*** Opening of DATA SUPPLIED ***

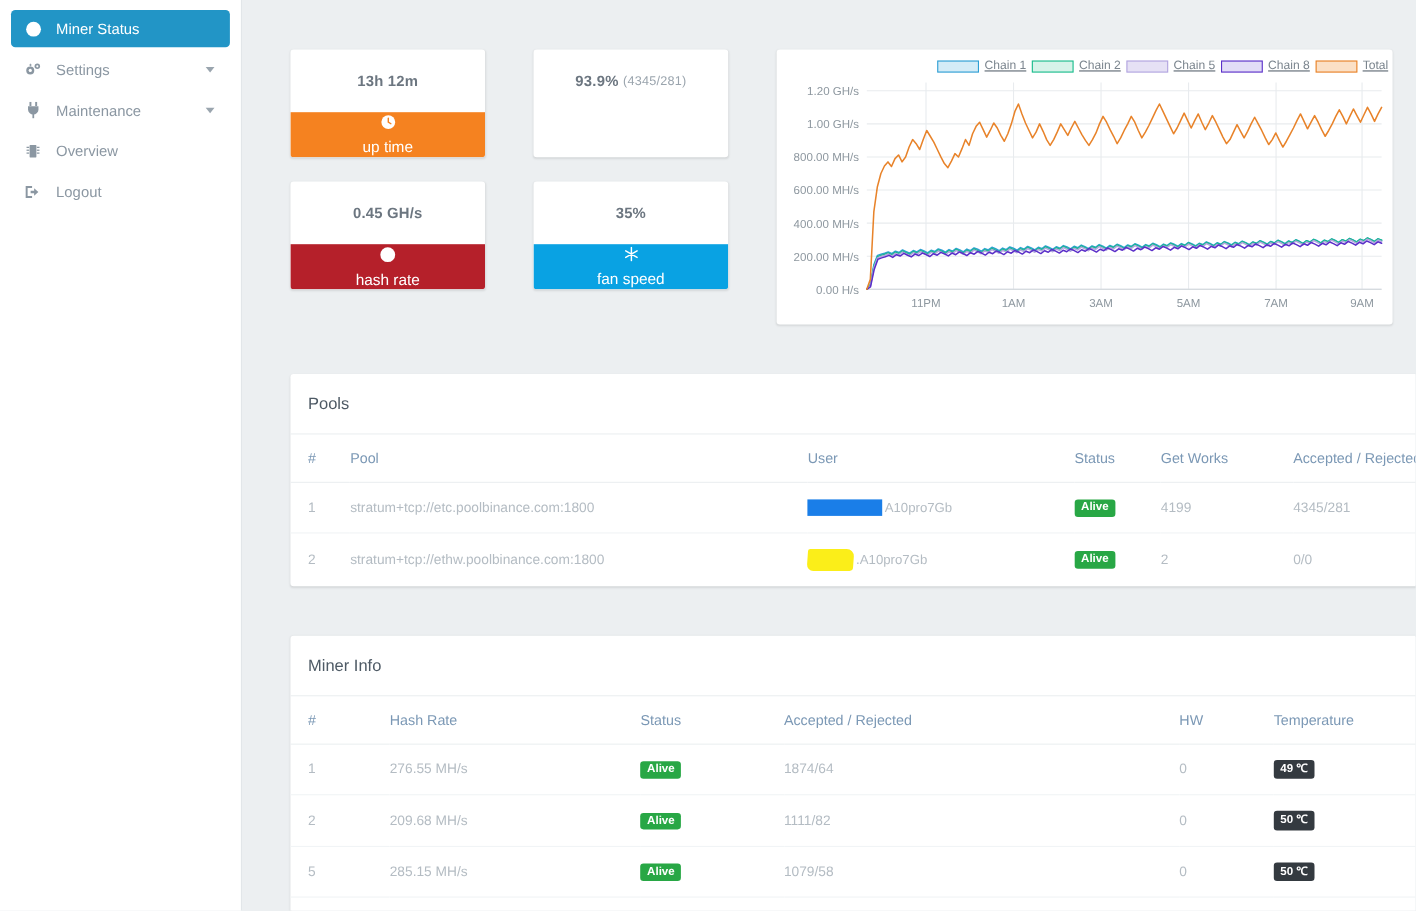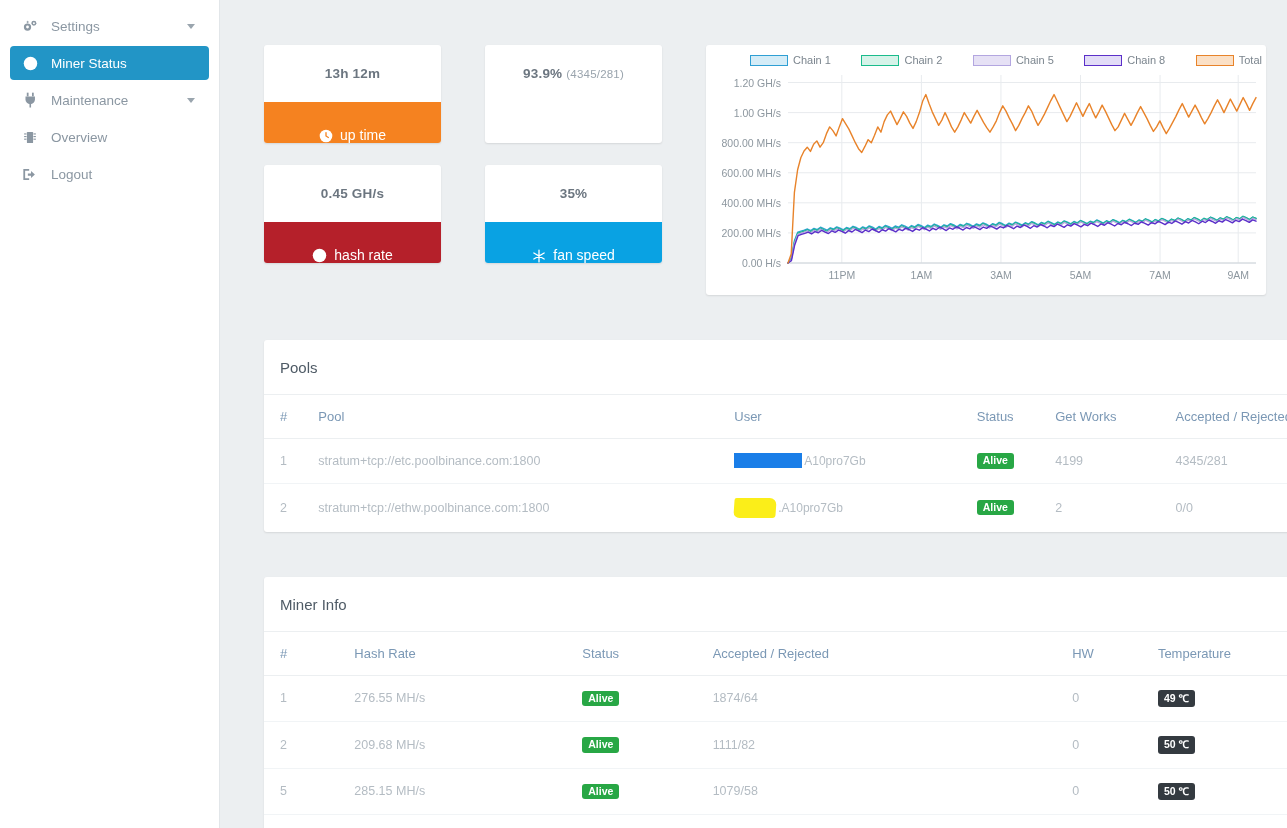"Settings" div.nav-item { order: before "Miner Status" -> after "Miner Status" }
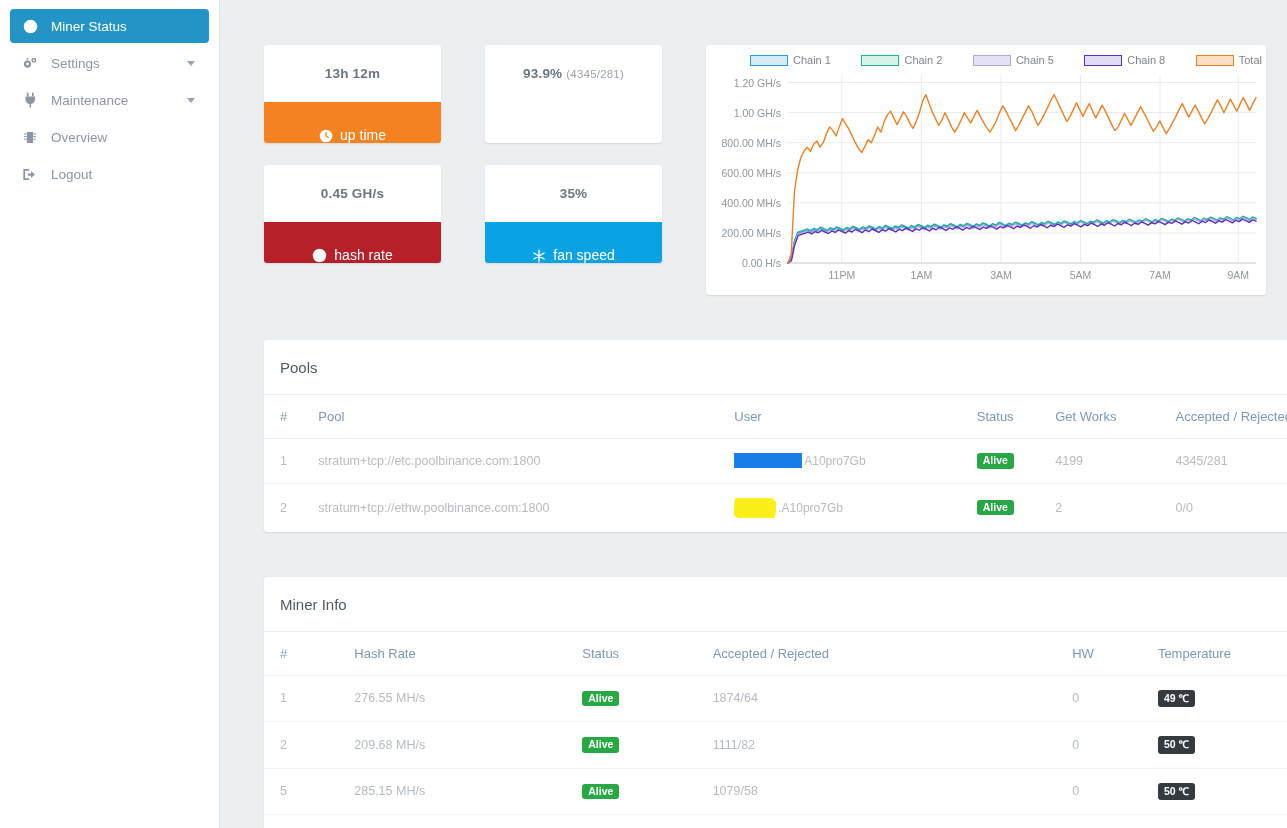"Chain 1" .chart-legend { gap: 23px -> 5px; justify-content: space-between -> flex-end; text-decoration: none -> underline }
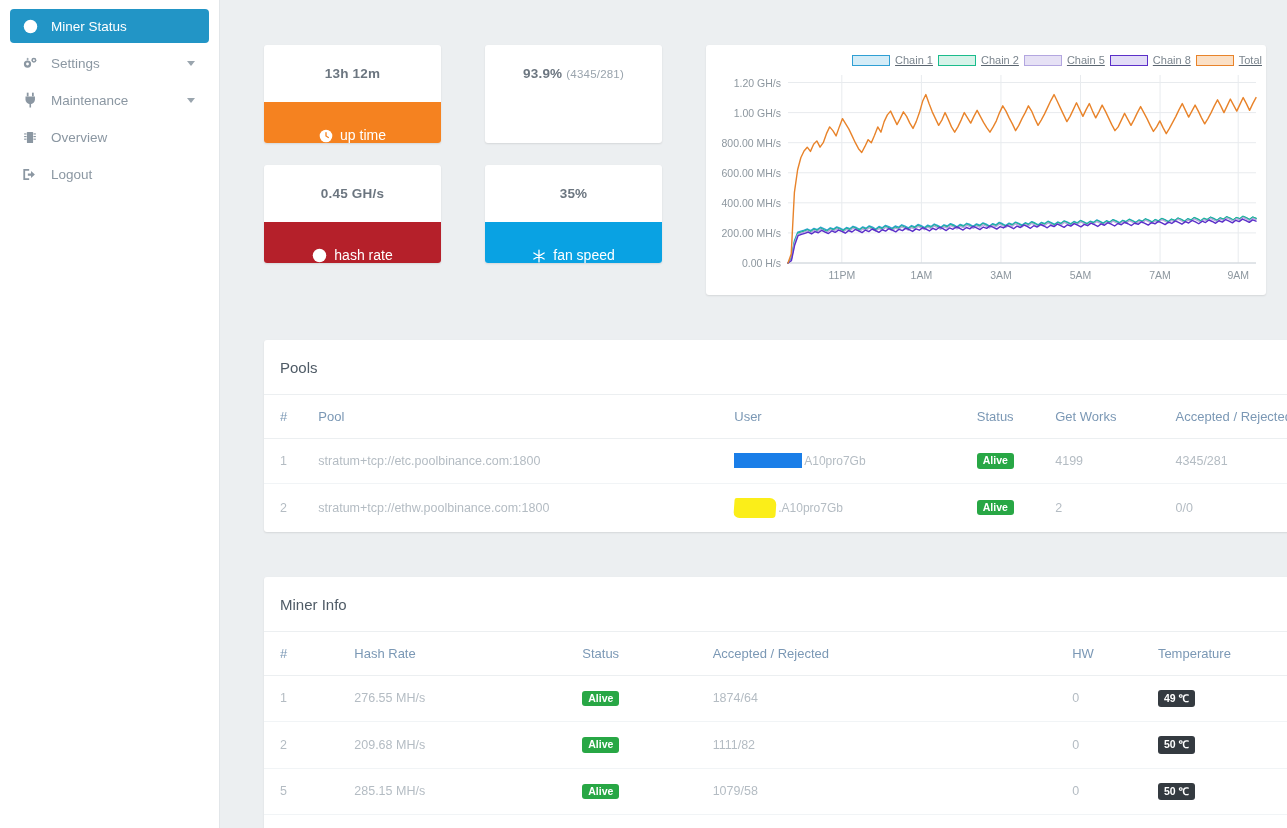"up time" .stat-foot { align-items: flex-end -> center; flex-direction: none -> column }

*** Close of DATA SUPPLIED ***
*** Opening of DATA SUPPLIED ***

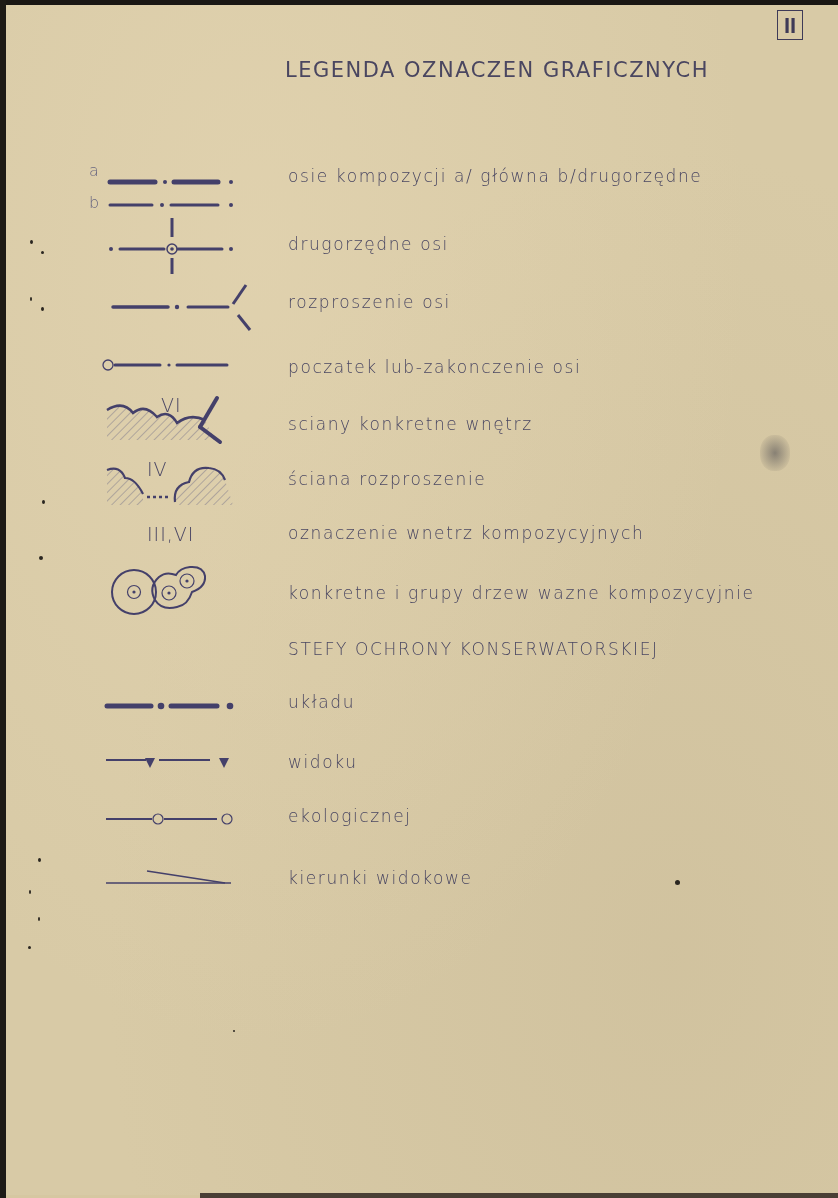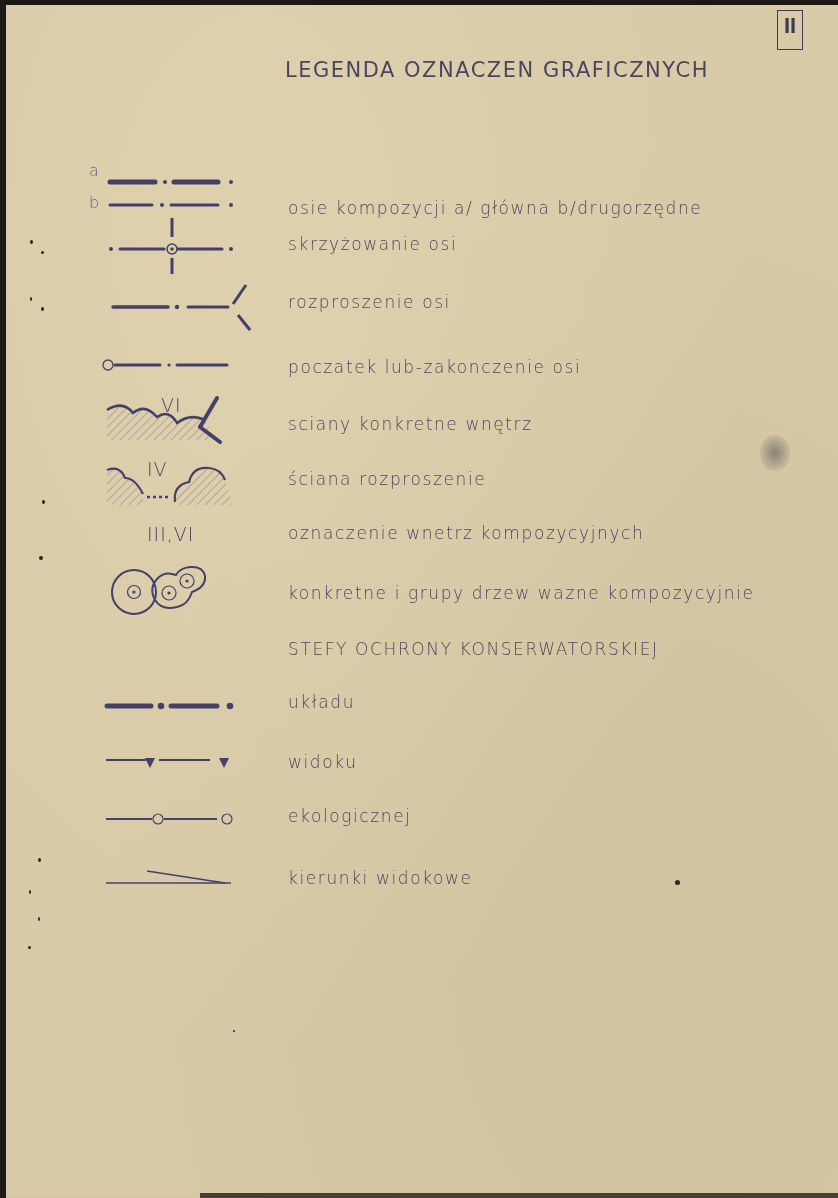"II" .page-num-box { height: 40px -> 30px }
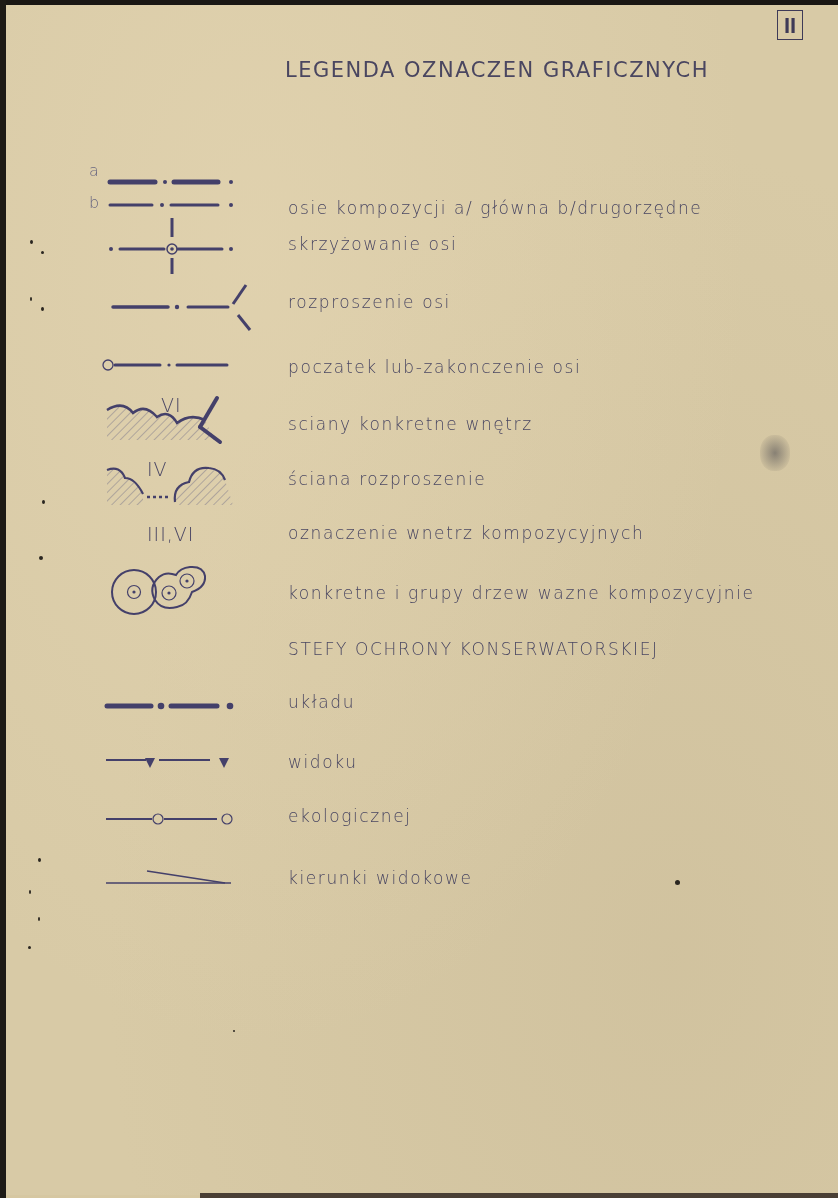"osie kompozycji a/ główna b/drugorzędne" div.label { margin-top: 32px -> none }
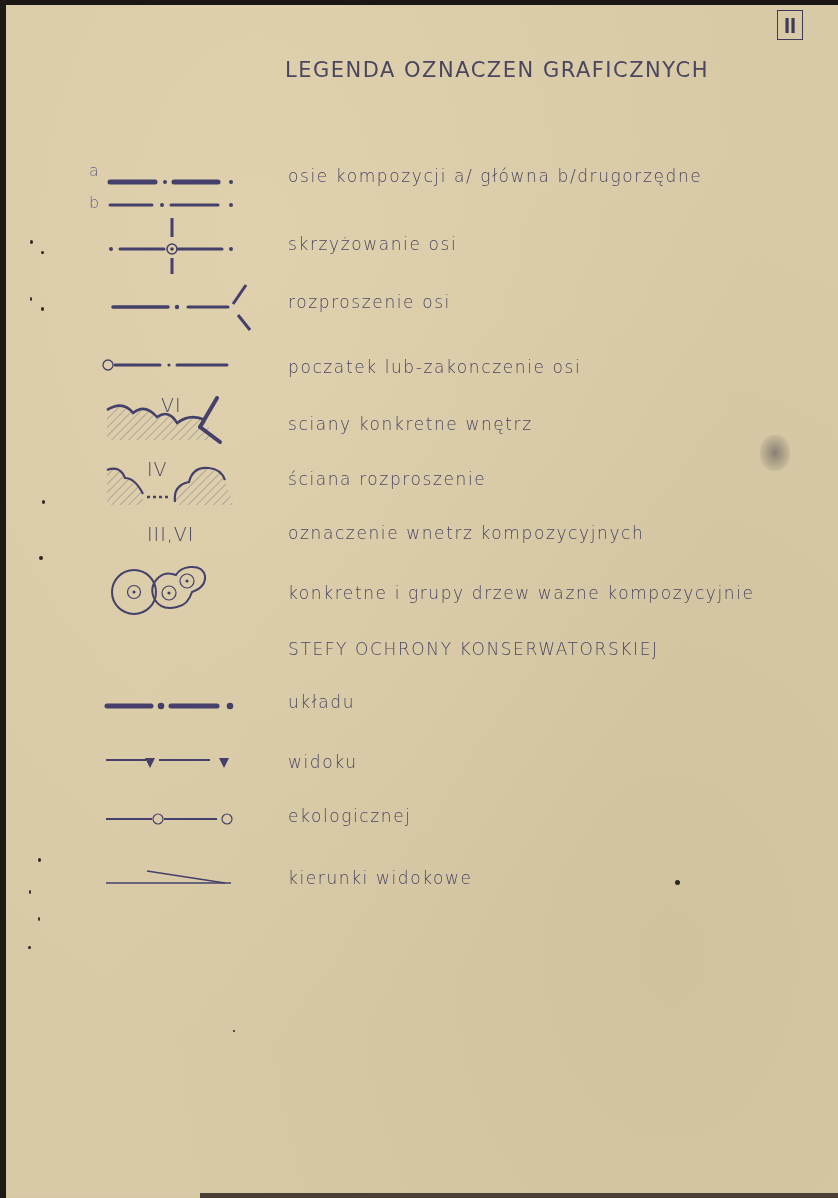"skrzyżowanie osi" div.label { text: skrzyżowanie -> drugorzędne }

*** Close of DATA SUPPLIED ***

_WORK ITEM_. Nothing but the lines above, starting at the line that contains "gap: 23px ->" and ending at the line that contains "align-items: flex-end ->", should be given again, exactly and without the pictures.

_ANSWER SECTION_.
"Chain 1" .chart-legend { gap: 23px -> 5px; justify-content: space-between -> flex-end; text-decoration: none -> underline }
"up time" .stat-foot { align-items: flex-end -> center; flex-direction: none -> column }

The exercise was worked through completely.